Excluded Transaction means any transaction in which assets are transferred to: (A) a shareholder of the Company (determined immediately before the asset transfer) in exchange for or with respect to its stock; (B) an entity, fifty percent (50%) or more of the total value or voting power of which is owned, directly or indirectly, by the Company (determined after the asset transfer); (C) a Person, or more than one Person Acting as a Group, that owns, directly or indirectly, fifty percent (50%) or more of the total value or voting power of all the outstanding stock of the Company (determined after the asset transfer); or (D) an entity at least fifty percent (50%) of the total value or voting power of which is owned, directly or indirectly, by a Person described in clause (C) (determined after the asset transfer).

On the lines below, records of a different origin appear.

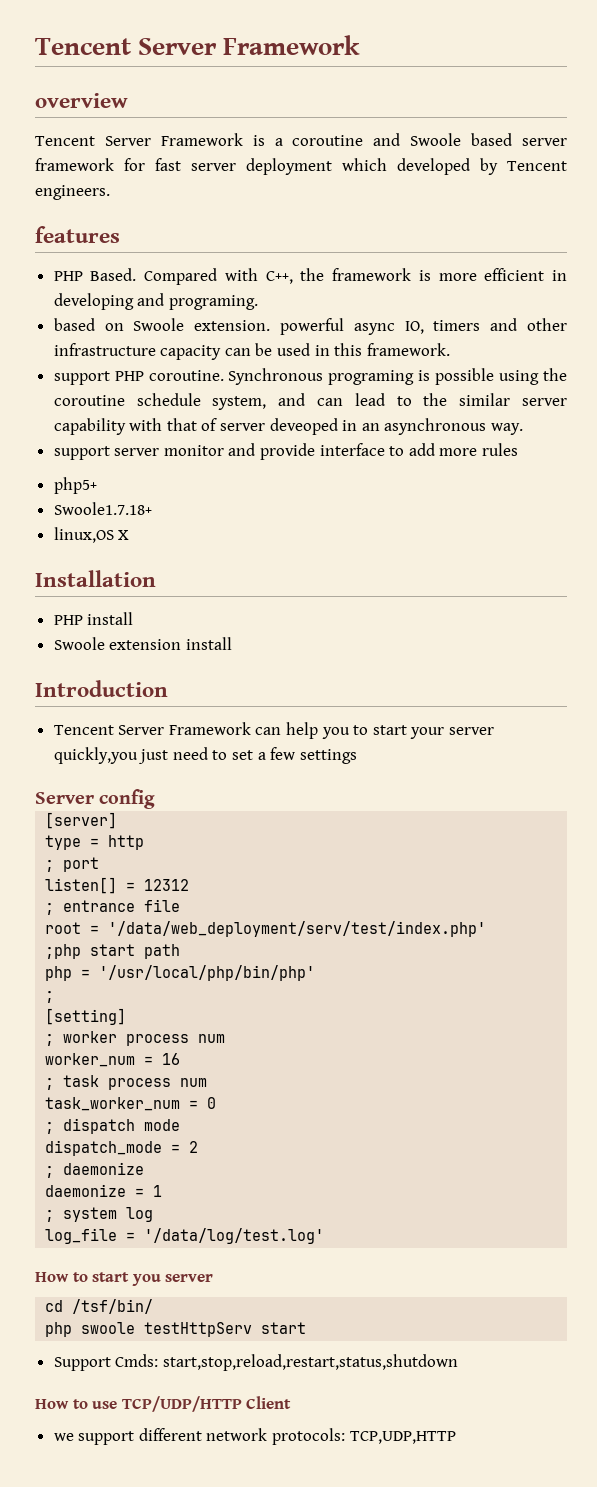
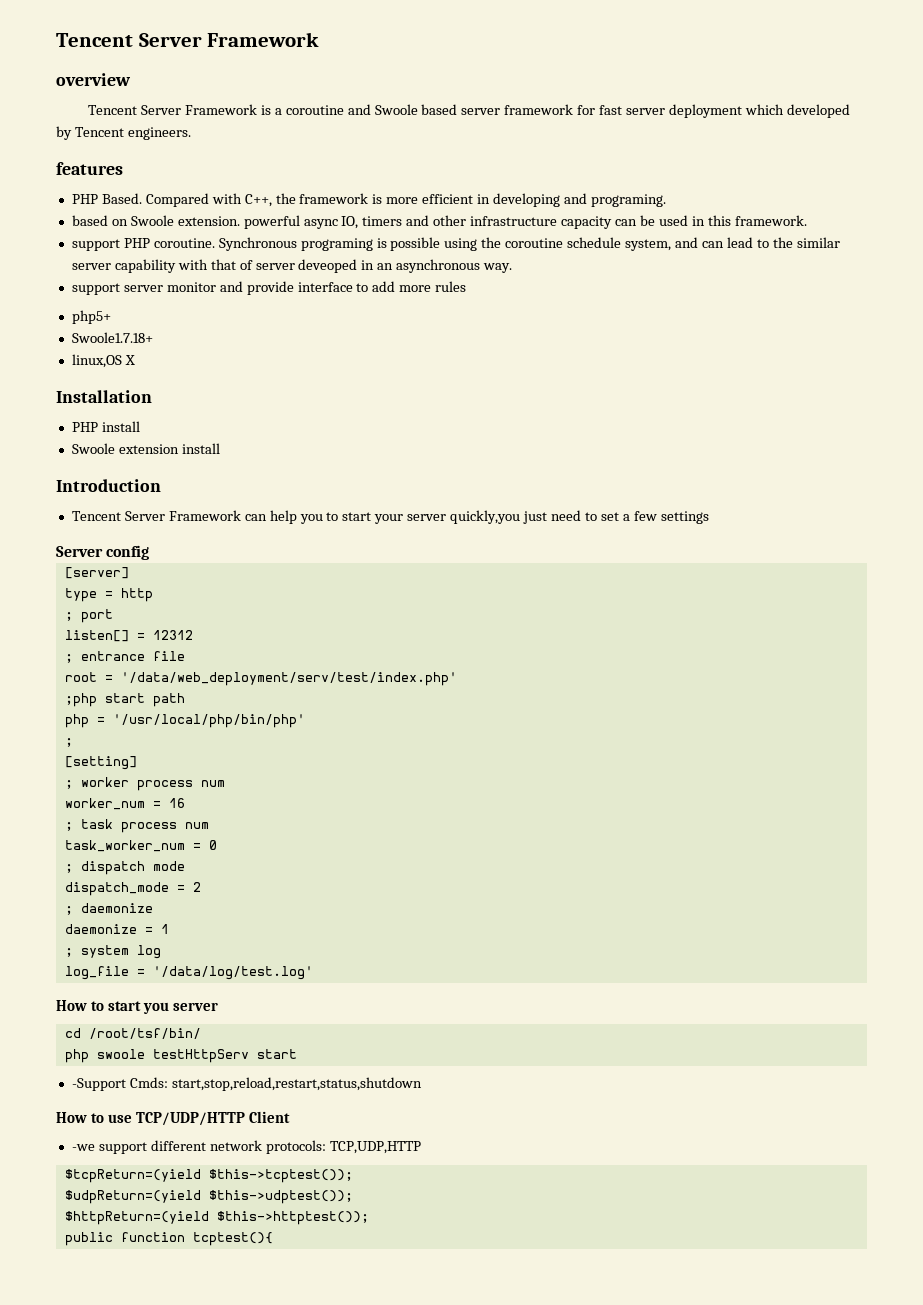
[72,1299,154,1314] /tsf/bin/ -> [88,1028,201,1039] /root/tsf/bin/
[53,1357,111,1371] Support -> [71,1078,126,1091] -Support
[53,1433,74,1441] we -> [71,1144,95,1151] -we
(456, 1437) none -> [64,1169,353,1183] [64,1190,353,1204] [64,1211,369,1225] [64,1232,273,1246] // $tcpReturn=(yield $this->tcptest()); // $udpReturn=(yield $this->udptest()); // $httpReturn=(yield $this->httptest()); // public function tcptest(){

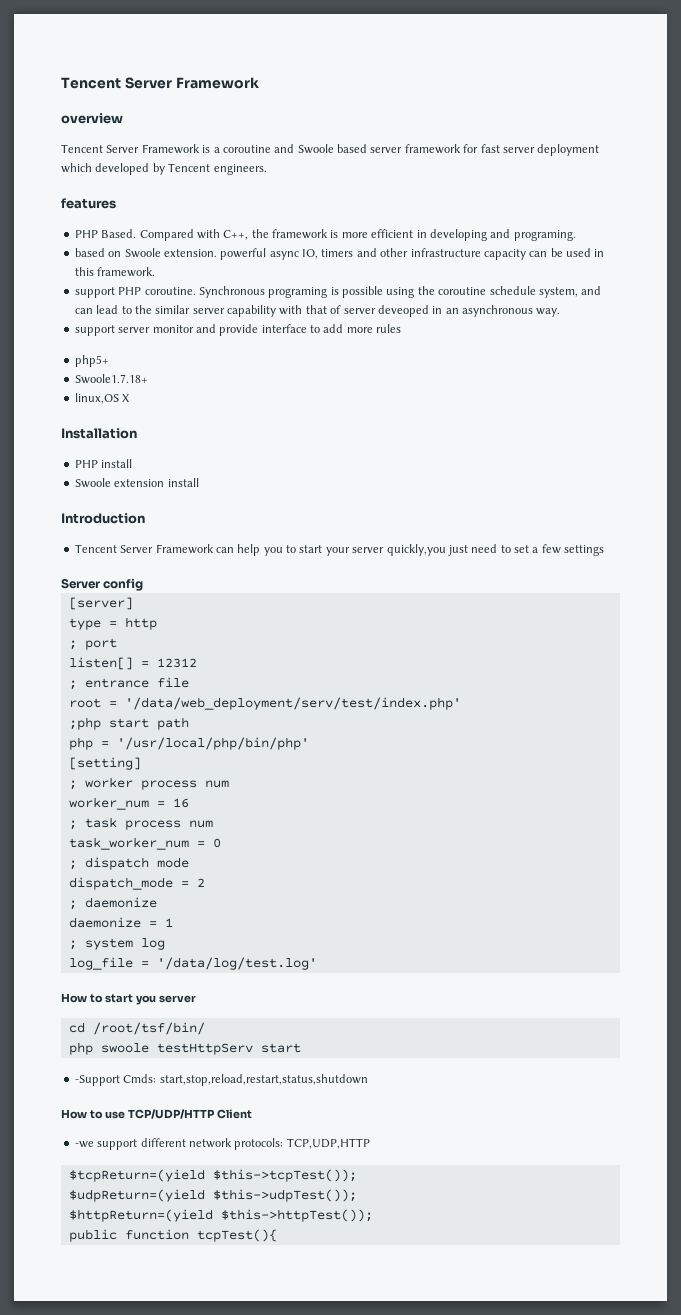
[64,738,73,747] // ; -> (309, 743) none
[208,1169,353,1183] $this->tcptest()); -> [212,1169,357,1182] $this->tcpTest());
[208,1190,353,1204] $this->udptest()); -> [212,1189,357,1202] $this->udpTest());
[216,1211,369,1225] $this->httptest()); -> [220,1209,373,1222] $this->httpTest());
[192,1232,273,1246] tcptest(){ -> [196,1229,277,1242] tcpTest(){

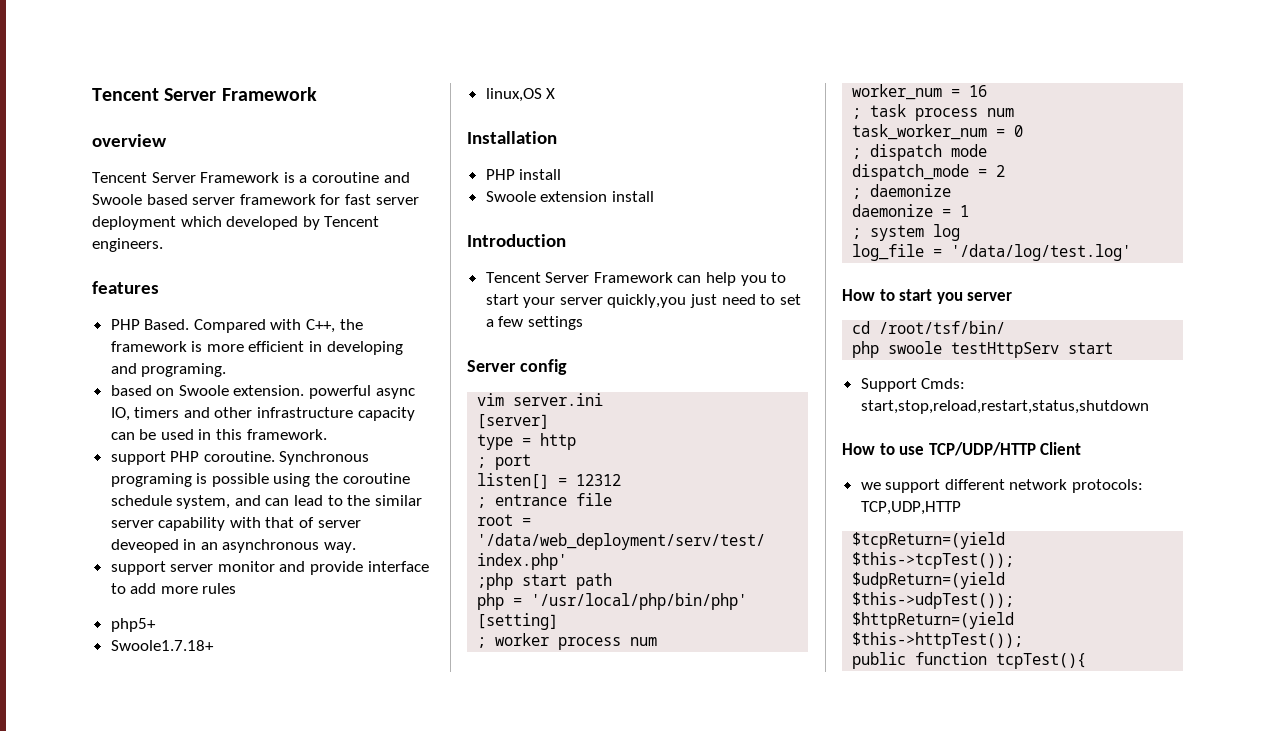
(144, 584) none -> [477,393,604,406] // vim server.ini
[74,1075,120,1086] -Support -> [860,378,917,392] Support
[74,1141,94,1148] -we -> [860,482,881,490] we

Excluded Transaction means a plan of reorganization, merger, consolidation or similar transaction that would result in the Voting Securities of the Company outstanding immediately prior thereto continuing to represent (either by remaining outstanding or by being converted into Voting Securities of the surviving corporation or any parent thereof) at least 50% of the combined voting power of the Voting Securities of the entity surviving the plan of reorganization, merger, consolidation or similar transaction (or the parent of such surviving entity) immediately after such plan of reorganization, merger, consolidation or similar transaction.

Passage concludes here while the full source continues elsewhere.